Enquanto muitos analistas veem nisso um blefe, é crescente a ideia de que Putin poderia empregar um artefato tático, de baixa potência, como alerta. Isso teria consequências imprevisíveis, dado o risco de escalada.

'Momento 1938'

Na prática, Putin pode ter criado um "momento 1938" para a Otan. Naquele ano, Adolf Hitler exigiu a anexação de áreas alemãs étnicas da então Tchecoslováquia, os Sudetos, sugerindo que pararia sua expansão ali. A Europa aquiesceu e evitou a guerra, mas o ditador nazista não parou, levando ao conflito mundial no ano seguinte.

Obviamente, Putin não é Hitler e o contexto mundial é outro: uma guerra com a Otan destruiria a Rússia e o mundo como conhecemos, para começar. Mas uma eventual proposta do Kremlin de congelar o conflito após ter comido 22% do vizinho, contando aí a Crimeia, colocaria um dilema moral não muito diferente na mesa.

As anexações, afinal, inviabilizam a Ucrânia como Estado, presumido objetivo inicial de Putin, que não queria ver a Otan e a União Europeia em sua maior fronteira. É possível argumentar que ele conseguiu isso indiretamente, com o Ocidente armando Kiev e diretamente com a entrada da Finlândia no clube militar.

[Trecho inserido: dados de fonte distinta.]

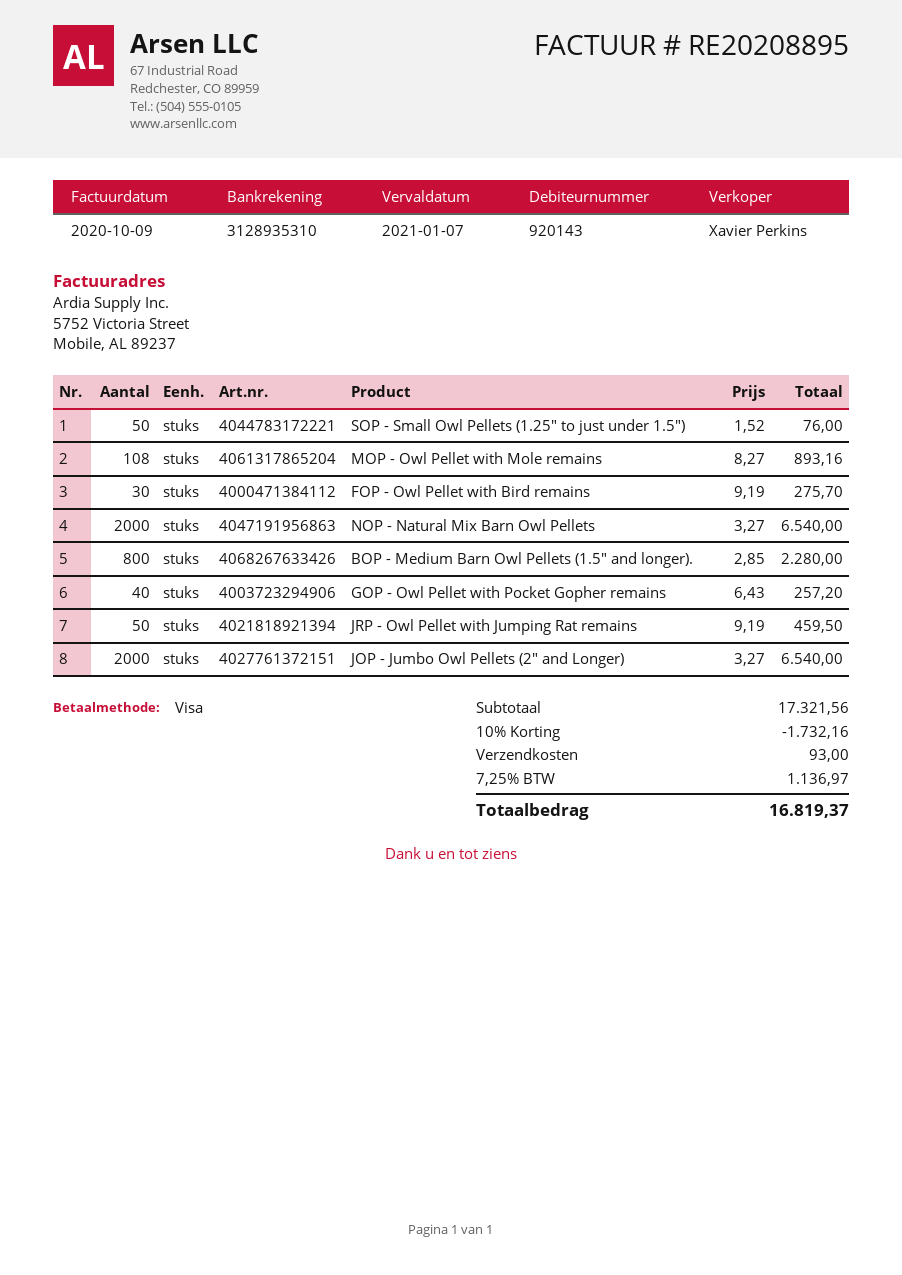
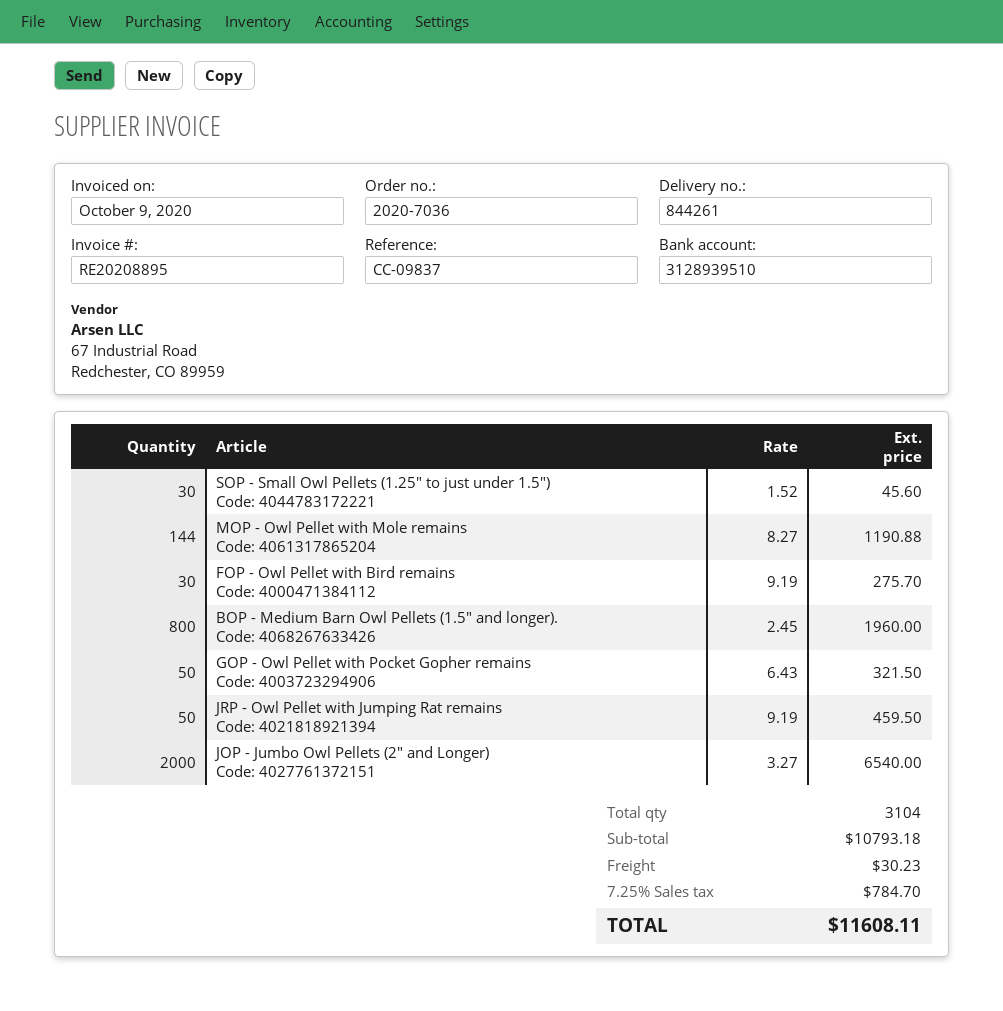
bank account: 3128935310 -> 3128939510
SOP - Small Owl Pellets (1.25" to just under 1.5"): 50 x 1.52 = 76.00 -> 30 x 1.52 = 45.60
MOP - Owl Pellet with Mole remains: 108 x 8.27 = 893.16 -> 144 x 8.27 = 1190.88
NOP - Natural Mix Barn Owl Pellets: 2000 x 3.27 = 6540.00 -> none
BOP - Medium Barn Owl Pellets (1.5" and longer).: 800 x 2.85 = 2280.00 -> 800 x 2.45 = 1960.00
GOP - Owl Pellet with Pocket Gopher remains: 40 x 6.43 = 257.20 -> 50 x 6.43 = 321.50
subtotal: 17321.56 -> 10793.18
discount: 10% = 1732.16 -> none
shipping: 93.00 -> 30.23
tax: 7.25% = 1136.97 -> 7.25% = 784.70
total: 16819.37 -> 11608.11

De fato, contudo, a integração ucraniana com o arcabouço ocidental fica travada. Os blocos europeus são refratários a membros com questões territoriais.

Também nesta sexta, Putin fez considerações sobre a guerra, atribuindo o conflito à dissolução da União Soviética em 1991. Ele já havia dito anteriormente que o fato havia sido a "maior catástrofe geopolítica do século 20" porque do dia para a noite milhões de russos se viram fora das fronteiras de seu país, morando nas recém-independentes repúblicas que compunham o império comunista.

"Basta ver o que se passa neste momento entre Rússia e Ucrânia, o que se passa nas fronteiras de alguns países da Comunidade de Estados Independentes. Tudo isso é resultado da queda da União Soviética", afirmou em reunião com integrantes do grupo, que reúne ex-repúblicas soviéticas. Ele se referia também às disputas entre Armênia e Azerbaijão, que renderam uma guerra em 2020, e entre Tadjiquistão e Quirguistão.

O russo usa em seu favor não só a pressão nuclear, mas principalmente a energética. A chegada do inverno europeu está acompanhada da redução do fornecimento de gás russo para o continente, uma aposta no desgaste dos governos ante suas populações, afetadas pela inflação em alta e eventuais racionamentos. Isso pode, nas contas russas, enfraquecer o apoio a Kiev.

Na Rússia, a mobilização segue com incidentes diários, mas menos protestos do que há uma semana, quando foi anunciada. Nesta quinta (29), o governo da Finlândia anunciou o fechamento da última fronteira da União Europeia aberta a russos, dizendo que os 17 mil vizinhos que entraram em seu território para fugir do alistamento são um risco de segurança.